Posted by: Die inoffizielle Opera-Fansite at May 24, 2006 10:34 AM

bizarre story, I just had to use my browser for a bank web site

you know its often the case that java applets windows work better with PC (I only have a mac on hand)

I laboriously tried EVERY mac browser to see if it would work

the last one I tried waa, I think, the ONLY BROWSER you have to pay for, its called OmniWeb (omnigroup.com or something)

incredibly it DID WORK PERFECTLY ... omniweb on a mac (I am fairly certain) is the best and perhaps only really reliable browser (on a mac) if you need touse ordinary java applets typical as you might see when logging in to your online bank etc

wild huh!

Posted by: JPM at May 24, 2006 01:39 PM

You keep referring to these "100 sites" but remember that these sites were found during a very limited test period by the relatively few users who frequent the pretty technical beta forum AND are sufficiently interested in encryption and SSL to take part in such a specific testing. It's anyone's guess how many sites out there are incompatible with the new SSL stuff but when brief and limited testing turned up 100 the real number must be at least 15 times larger. Also SSL sites are typically very important to the end user. There are alternatives to most HTTP resources but you NEED to access your online banking. As Gerv already tried to explain the only way forward is the browser vendors pushing together, both pushing CAs to improve their procedures and pushing in unison sites to upgrade their outdated servers.

> (Do you think the commerciality of the equation might
> explain the laggardness of browser manufacturers here?)

Now that's complete rubbish. Users feeling secure is essential to our existence while we get none of the payments to ISPs for those non-shared IP addresses. Where is the logic in this accusation?

Posted by: Hallvord R. M. Steen at May 29, 2006 06:28 AM

Hallvord, thanks for your comment. On the "cooperation" front:

I know you're probably smarting at the injustice of my post - but you should be aware that this is nothing new. All browsers are at fault, and I write the same criticisms about all of them from time to time. The faults are serious, the faults are real and are only being addressed if one observes geological timeframes. I know the browser manufacturers are all working hard - but there is a difference between working hard and working smart.

Grouping together as a browser community won't help, it will hinder. It will make you feel better for a while, but you really have to do the hard work to understand the big picture.
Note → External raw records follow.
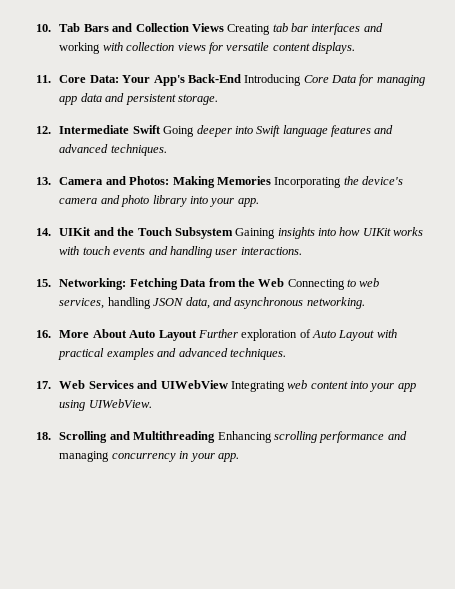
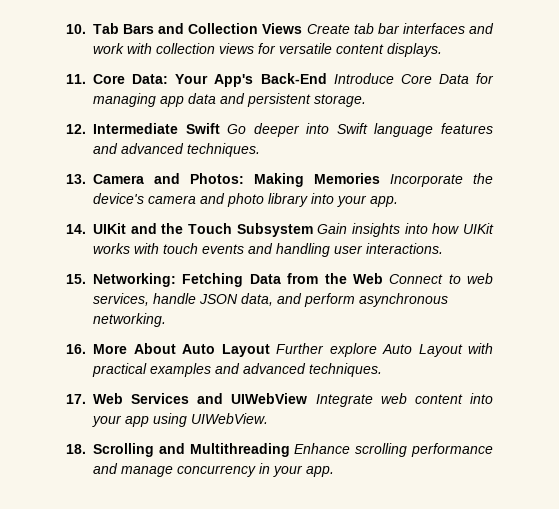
- 10. Tab Bars and Collection Views Creating tab bar interfaces and working with collection views for versatile content displays.
+ 10. Tab Bars and Collection Views Create tab bar interfaces and work with collection views for versatile content displays.
- 11. Core Data: Your App's Back-End Introducing Core Data for managing app data and persistent storage.
+ 11. Core Data: Your App's Back-End Introduce Core Data for managing app data and persistent storage.
- 12. Intermediate Swift Going deeper into Swift language features and advanced techniques.
+ 12. Intermediate Swift Go deeper into Swift language features and advanced techniques.
- 13. Camera and Photos: Making Memories Incorporating the device's camera and photo library into your app.
+ 13. Camera and Photos: Making Memories Incorporate the device's camera and photo library into your app.
- 14. UIKit and the Touch Subsystem Gaining insights into how UIKit works with touch events and handling user interactions.
+ 14. UIKit and the Touch Subsystem Gain insights into how UIKit works with touch events and handling user interactions.
- 15. Networking: Fetching Data from the Web Connecting to web services, handling JSON data, and asynchronous networking.
+ 15. Networking: Fetching Data from the Web Connect to web services, handle JSON data, and perform asynchronous networking.
- 16. More About Auto Layout Further exploration of Auto Layout with practical examples and advanced techniques.
+ 16. More About Auto Layout Further explore Auto Layout with practical examples and advanced techniques.
- 17. Web Services and UIWebView Integrating web content into your app using UIWebView.
+ 17. Web Services and UIWebView Integrate web content into your app using UIWebView.
- 18. Scrolling and Multithreading Enhancing scrolling performance and managing concurrency in your app.
+ 18. Scrolling and Multithreading Enhance scrolling performance and manage concurrency in your app.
No other browser is going to help you do that, because you all come from the same culture, the same background, the same architecture. You need diversity, not monoculture, to address the blindspots.

By clustering together in a community, this has led you to make a big mistake - blame the CAs. You make it above by pushing the CAs to improve their procedures - and the browser people all huddled together with the CAs to work on the "high assurance" programme. Although the weakness of the CAs is cause for concern, events are even overtaking that concern, such that it is far from the most serious worry we have. The "high assurance" programme will achieve no improvement in security to users, but it may shuffle some other pieces around the board. It does not compare with addressing the security problems of today, and elevating it as "something we are doing" reveals that browser manufacturers have no better strategy than blaming the next guy in the line up.

That's not to say that the CAs can't improve their procedures - they can and they might in time. They have many problems too, but what they cannot do is address the vast bulk of attacks which are against the browser and the Microsoft OS.